DATA TO USE Block Start

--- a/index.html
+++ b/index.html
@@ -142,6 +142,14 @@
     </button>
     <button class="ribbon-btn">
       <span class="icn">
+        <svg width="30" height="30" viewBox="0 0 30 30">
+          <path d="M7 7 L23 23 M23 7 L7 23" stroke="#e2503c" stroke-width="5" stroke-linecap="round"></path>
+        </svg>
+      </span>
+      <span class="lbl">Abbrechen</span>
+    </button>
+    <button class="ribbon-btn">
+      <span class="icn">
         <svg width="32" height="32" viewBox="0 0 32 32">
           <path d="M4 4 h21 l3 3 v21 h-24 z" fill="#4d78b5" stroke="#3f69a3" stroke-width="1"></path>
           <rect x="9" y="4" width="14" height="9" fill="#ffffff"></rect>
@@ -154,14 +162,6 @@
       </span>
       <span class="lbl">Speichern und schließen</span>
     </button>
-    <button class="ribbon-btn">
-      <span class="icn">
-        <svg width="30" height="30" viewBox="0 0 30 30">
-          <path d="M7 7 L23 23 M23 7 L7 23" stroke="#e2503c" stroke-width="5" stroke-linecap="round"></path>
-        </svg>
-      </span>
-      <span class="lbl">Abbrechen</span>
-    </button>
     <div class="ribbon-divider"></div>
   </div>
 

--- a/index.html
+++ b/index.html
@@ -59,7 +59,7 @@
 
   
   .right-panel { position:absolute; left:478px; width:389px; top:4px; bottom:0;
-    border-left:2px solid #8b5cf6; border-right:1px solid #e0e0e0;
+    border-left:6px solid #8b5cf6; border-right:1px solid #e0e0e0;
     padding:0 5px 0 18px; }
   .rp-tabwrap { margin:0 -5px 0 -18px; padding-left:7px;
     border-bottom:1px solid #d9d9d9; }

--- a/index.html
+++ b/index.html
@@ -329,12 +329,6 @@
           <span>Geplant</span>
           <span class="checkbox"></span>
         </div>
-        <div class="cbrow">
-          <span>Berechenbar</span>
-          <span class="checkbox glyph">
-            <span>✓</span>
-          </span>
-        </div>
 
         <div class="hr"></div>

DATA TO USE Block End
DATA TO USE Block Start

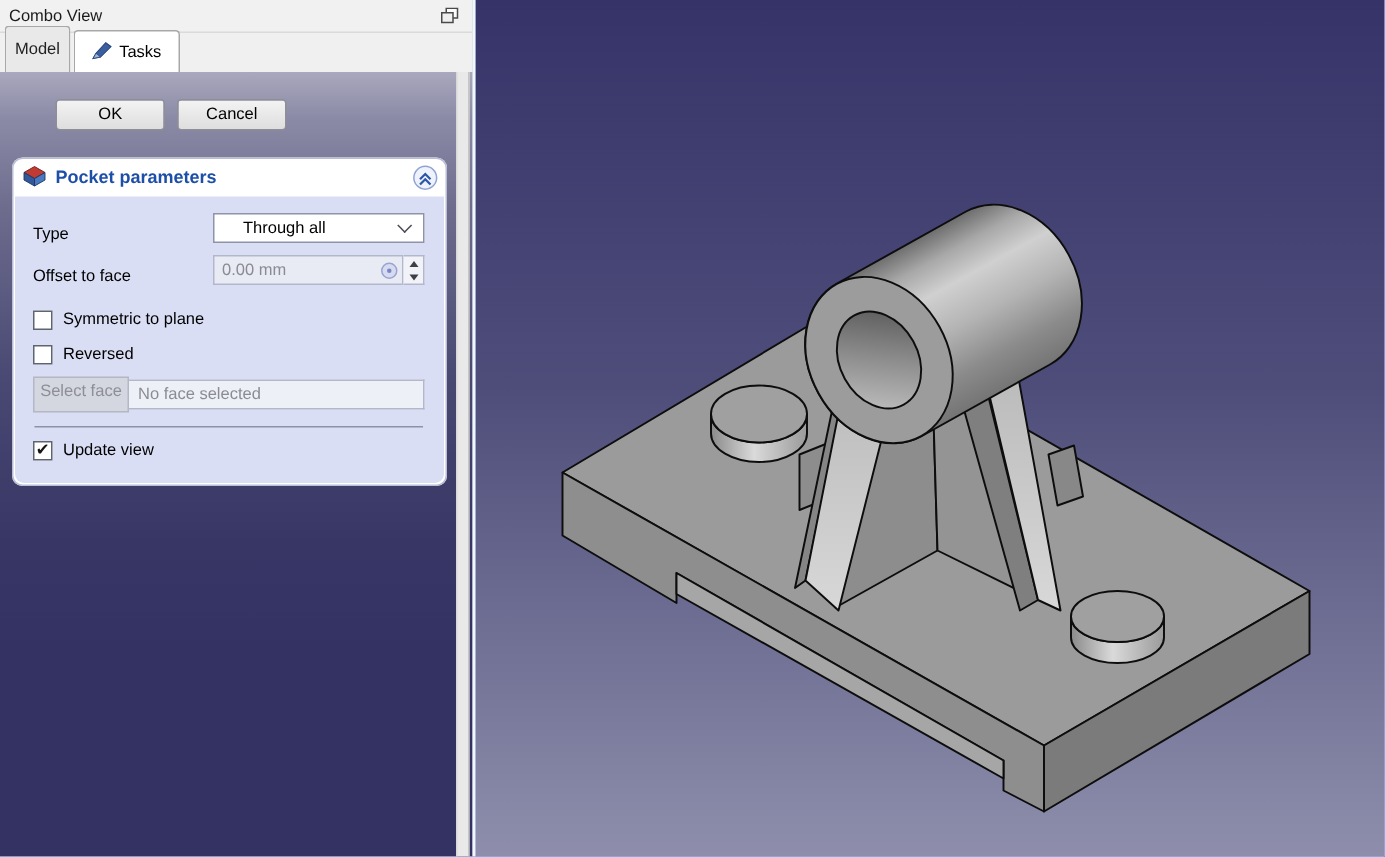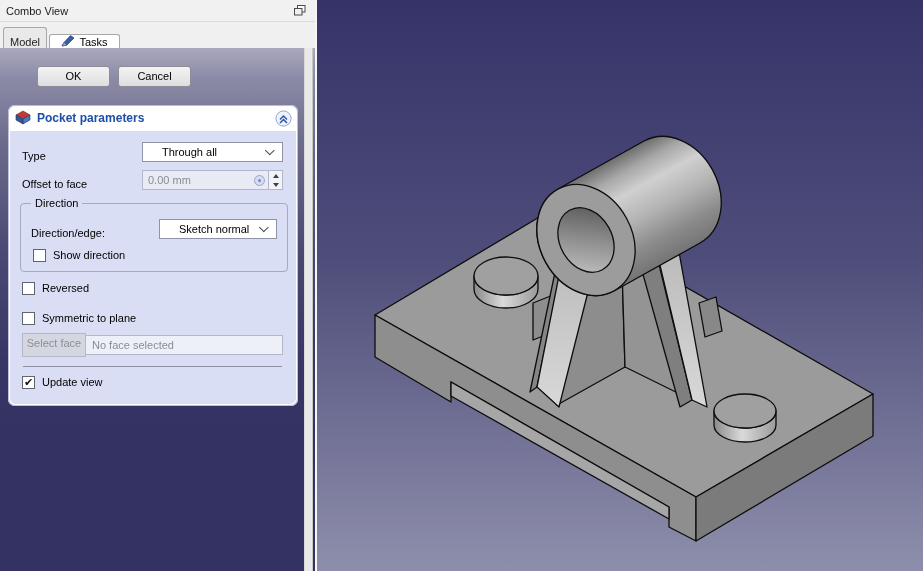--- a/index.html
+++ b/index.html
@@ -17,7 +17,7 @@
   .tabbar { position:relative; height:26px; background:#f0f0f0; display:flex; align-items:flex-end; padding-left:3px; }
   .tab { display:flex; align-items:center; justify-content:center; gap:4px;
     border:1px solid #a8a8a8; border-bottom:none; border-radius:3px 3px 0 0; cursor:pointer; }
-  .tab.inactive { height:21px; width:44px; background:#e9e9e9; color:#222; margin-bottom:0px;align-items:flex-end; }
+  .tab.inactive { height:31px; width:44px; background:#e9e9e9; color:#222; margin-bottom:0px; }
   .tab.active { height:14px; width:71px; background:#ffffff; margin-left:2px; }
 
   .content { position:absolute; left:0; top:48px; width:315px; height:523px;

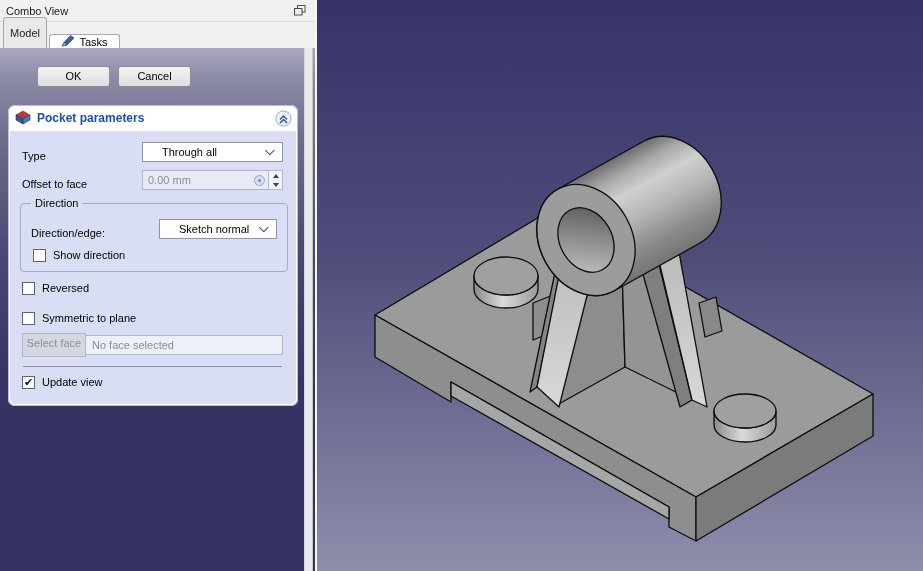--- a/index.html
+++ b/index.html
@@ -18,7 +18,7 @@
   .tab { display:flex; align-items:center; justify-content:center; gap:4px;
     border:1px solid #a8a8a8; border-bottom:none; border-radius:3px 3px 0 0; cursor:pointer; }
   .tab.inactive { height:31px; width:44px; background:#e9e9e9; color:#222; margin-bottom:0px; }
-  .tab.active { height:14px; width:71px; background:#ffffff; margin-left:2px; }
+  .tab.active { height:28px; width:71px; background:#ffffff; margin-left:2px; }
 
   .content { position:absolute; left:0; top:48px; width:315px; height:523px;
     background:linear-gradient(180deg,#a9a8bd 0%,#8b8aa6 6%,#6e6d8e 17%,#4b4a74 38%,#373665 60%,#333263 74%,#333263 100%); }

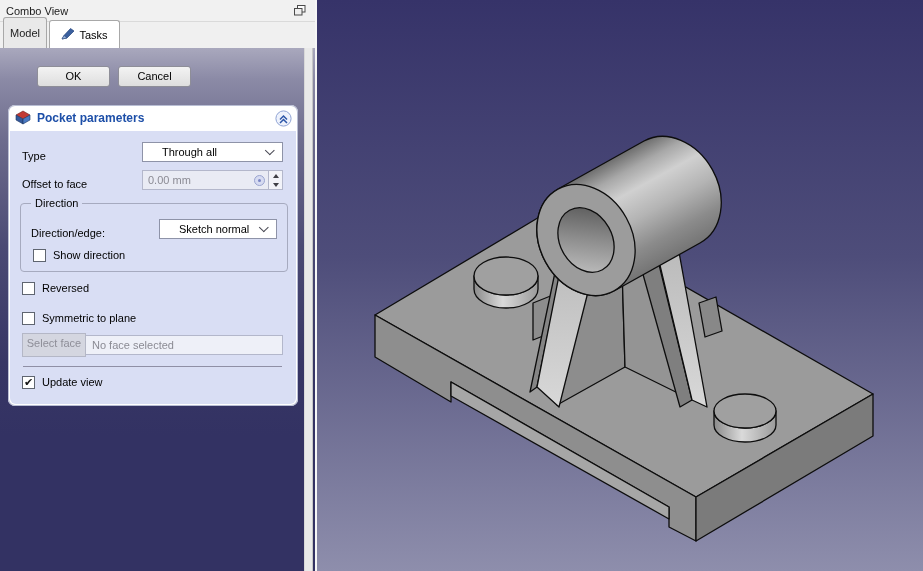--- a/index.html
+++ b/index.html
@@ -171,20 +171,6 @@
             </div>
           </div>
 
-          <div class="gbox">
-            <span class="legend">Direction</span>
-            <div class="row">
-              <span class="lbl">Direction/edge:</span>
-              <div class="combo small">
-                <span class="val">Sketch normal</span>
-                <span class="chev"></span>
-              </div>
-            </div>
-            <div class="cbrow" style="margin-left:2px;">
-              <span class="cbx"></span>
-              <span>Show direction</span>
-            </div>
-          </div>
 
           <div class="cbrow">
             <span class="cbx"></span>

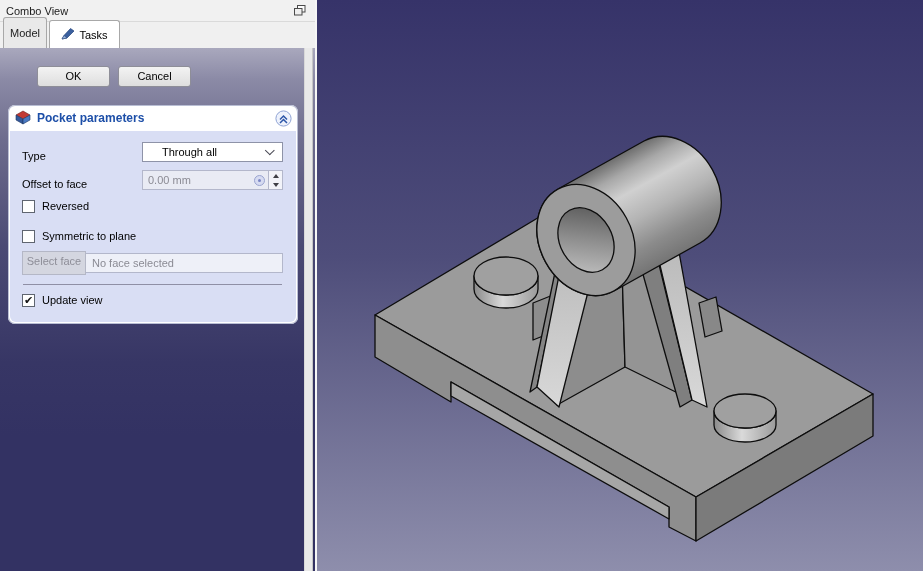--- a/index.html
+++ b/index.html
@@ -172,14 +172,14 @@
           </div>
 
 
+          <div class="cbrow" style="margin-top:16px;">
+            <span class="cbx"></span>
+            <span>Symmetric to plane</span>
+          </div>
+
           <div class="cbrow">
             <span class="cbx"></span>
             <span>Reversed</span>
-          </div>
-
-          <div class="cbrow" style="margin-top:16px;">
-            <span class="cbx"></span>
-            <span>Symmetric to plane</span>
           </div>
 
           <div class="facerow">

DATA TO USE Block End
DATA TO USE Block Start

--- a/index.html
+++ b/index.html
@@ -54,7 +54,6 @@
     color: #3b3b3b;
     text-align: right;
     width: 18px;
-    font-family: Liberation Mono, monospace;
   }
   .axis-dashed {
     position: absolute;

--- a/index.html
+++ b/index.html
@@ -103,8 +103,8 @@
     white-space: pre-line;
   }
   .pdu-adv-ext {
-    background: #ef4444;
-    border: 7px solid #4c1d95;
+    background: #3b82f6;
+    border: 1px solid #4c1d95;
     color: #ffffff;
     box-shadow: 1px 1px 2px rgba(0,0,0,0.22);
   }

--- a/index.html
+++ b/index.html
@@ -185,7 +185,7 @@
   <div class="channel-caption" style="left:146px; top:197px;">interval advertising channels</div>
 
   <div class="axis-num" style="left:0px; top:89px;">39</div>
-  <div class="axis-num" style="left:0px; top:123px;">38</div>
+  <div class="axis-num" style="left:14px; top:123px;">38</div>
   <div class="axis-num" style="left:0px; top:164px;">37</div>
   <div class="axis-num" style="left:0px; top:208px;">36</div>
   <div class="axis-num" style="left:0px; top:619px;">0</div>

DATA TO USE Block End

* EXERCISE DESCRIPTION
Lines holding the word "plane" are the answer; copy every one from the records above.

* ANSWER TO THE PROBLEM
+            <span>Symmetric to plane</span>
-            <span>Symmetric to plane</span>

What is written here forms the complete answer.